_Exercise goal_
Restrict the output to the lines below starting at the one that contains "customer number: C-09404 -> C-04904" and ending at the one that contains "Aooshine small table", and restate them word for word, both ends included.

_Source material_
- Opening Delimiter -

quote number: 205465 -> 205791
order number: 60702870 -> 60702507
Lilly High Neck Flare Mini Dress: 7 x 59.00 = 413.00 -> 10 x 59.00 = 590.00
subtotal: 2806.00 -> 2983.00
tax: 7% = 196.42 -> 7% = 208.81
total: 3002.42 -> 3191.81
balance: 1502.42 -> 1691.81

- Closing Delimiter -
- Opening Delimiter -

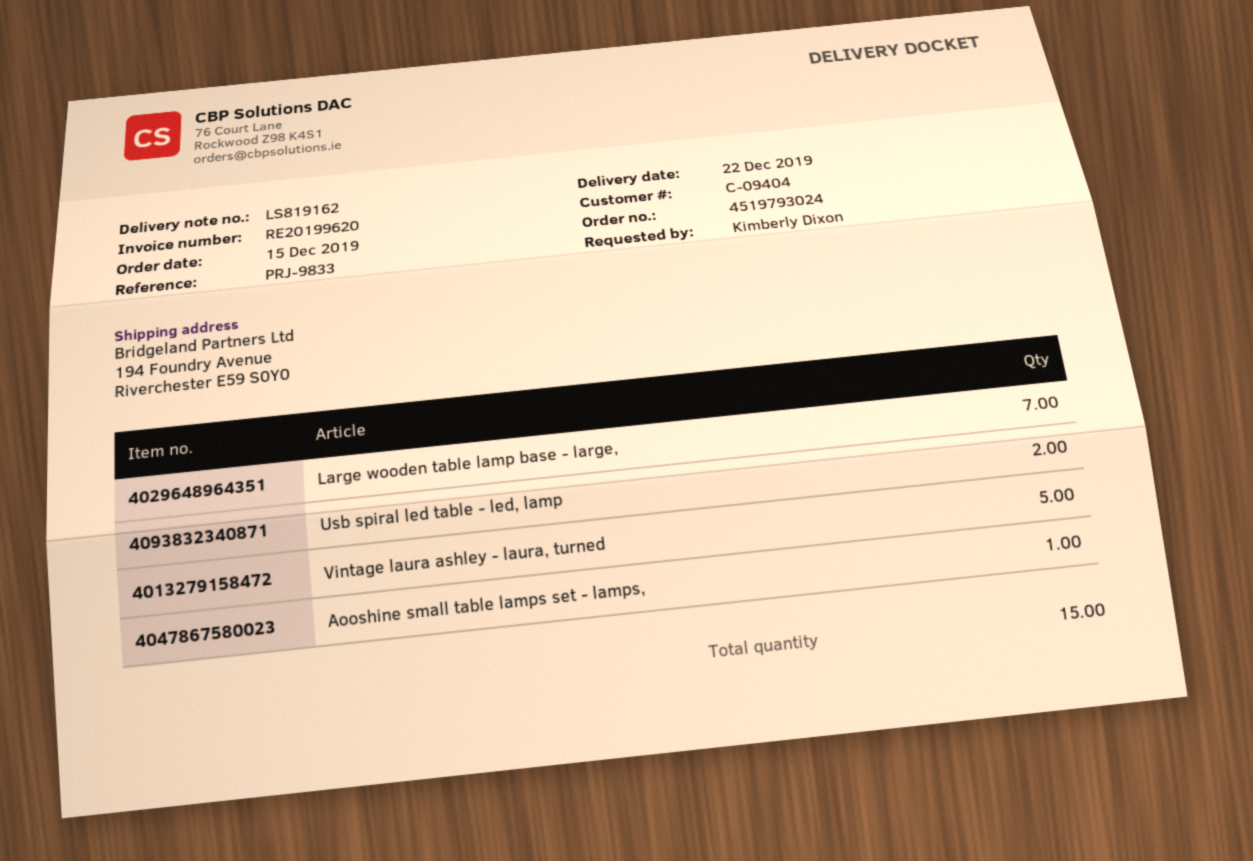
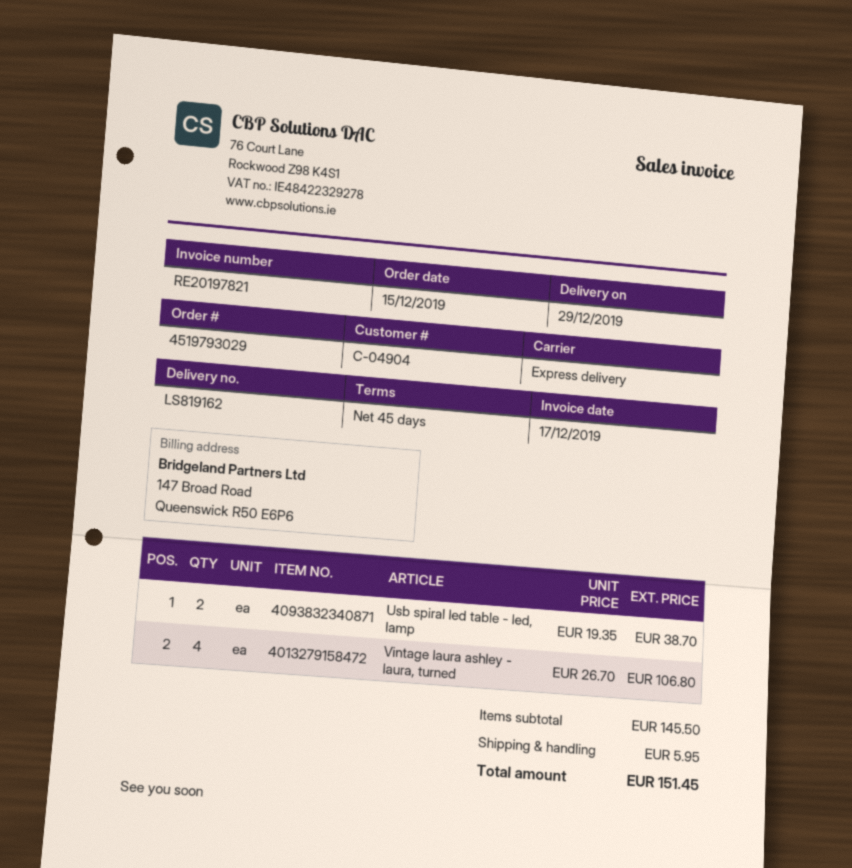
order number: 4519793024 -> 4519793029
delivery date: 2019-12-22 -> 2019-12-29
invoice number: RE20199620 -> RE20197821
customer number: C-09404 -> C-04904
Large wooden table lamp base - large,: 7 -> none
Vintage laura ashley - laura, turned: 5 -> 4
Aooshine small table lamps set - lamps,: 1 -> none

- Closing Delimiter -
- Opening Delimiter -

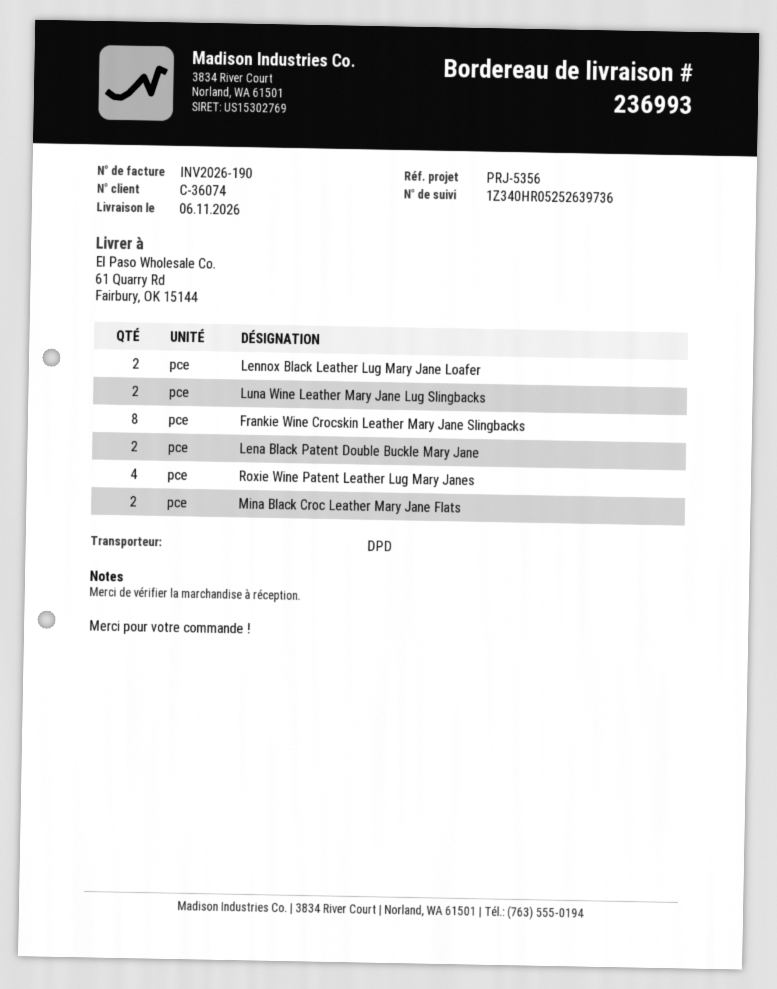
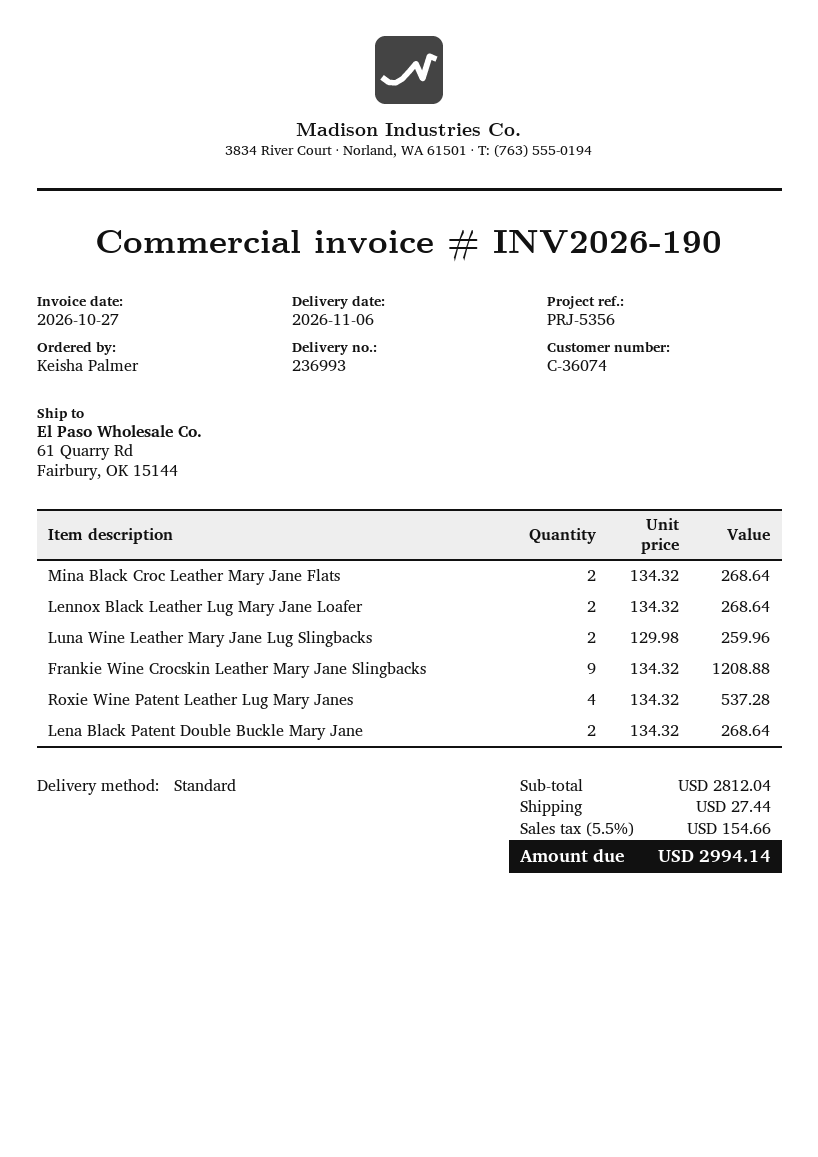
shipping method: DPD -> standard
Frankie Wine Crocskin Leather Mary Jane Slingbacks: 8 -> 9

- Closing Delimiter -

_Response_
customer number: C-09404 -> C-04904
Large wooden table lamp base - large,: 7 -> none
Vintage laura ashley - laura, turned: 5 -> 4
Aooshine small table lamps set - lamps,: 1 -> none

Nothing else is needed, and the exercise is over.